(Structured diff data)
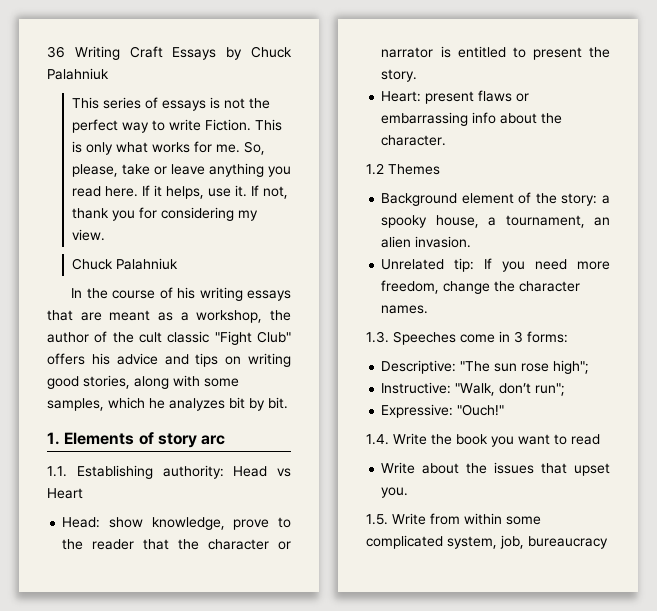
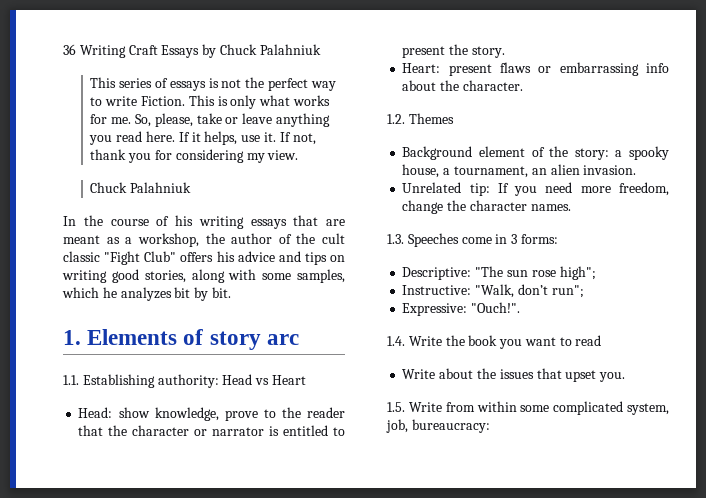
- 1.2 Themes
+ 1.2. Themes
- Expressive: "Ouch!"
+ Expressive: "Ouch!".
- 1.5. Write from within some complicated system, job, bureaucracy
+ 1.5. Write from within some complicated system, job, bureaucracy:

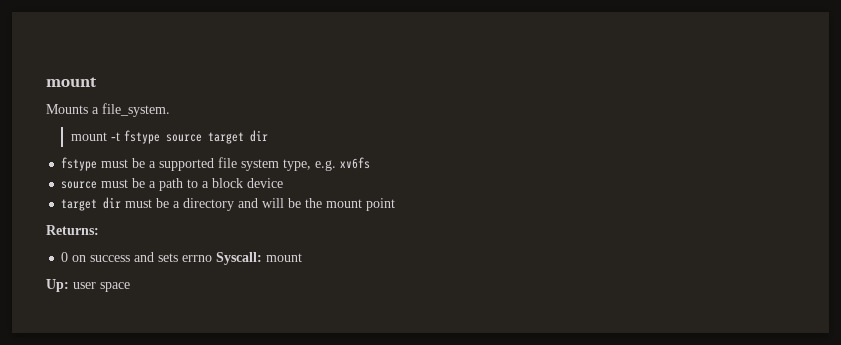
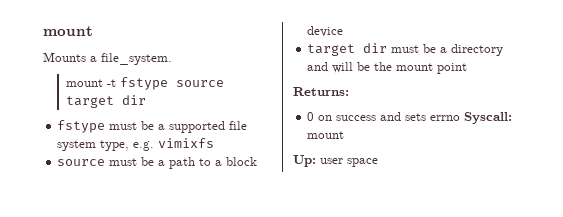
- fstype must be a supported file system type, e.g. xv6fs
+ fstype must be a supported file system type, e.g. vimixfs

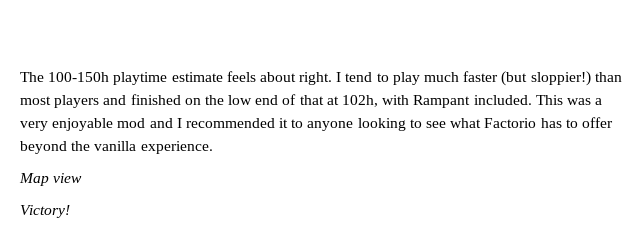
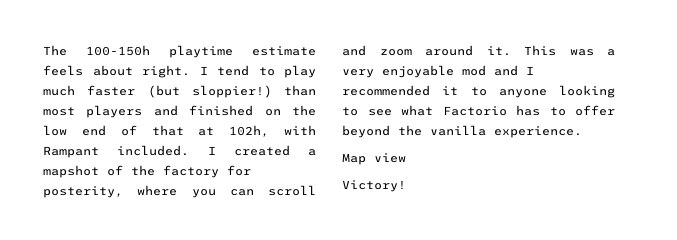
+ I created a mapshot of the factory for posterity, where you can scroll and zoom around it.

**What you should do:**
What is the number of lines in the records that contain "fstype"? State that number alone.

**Answer to the exercise:**
2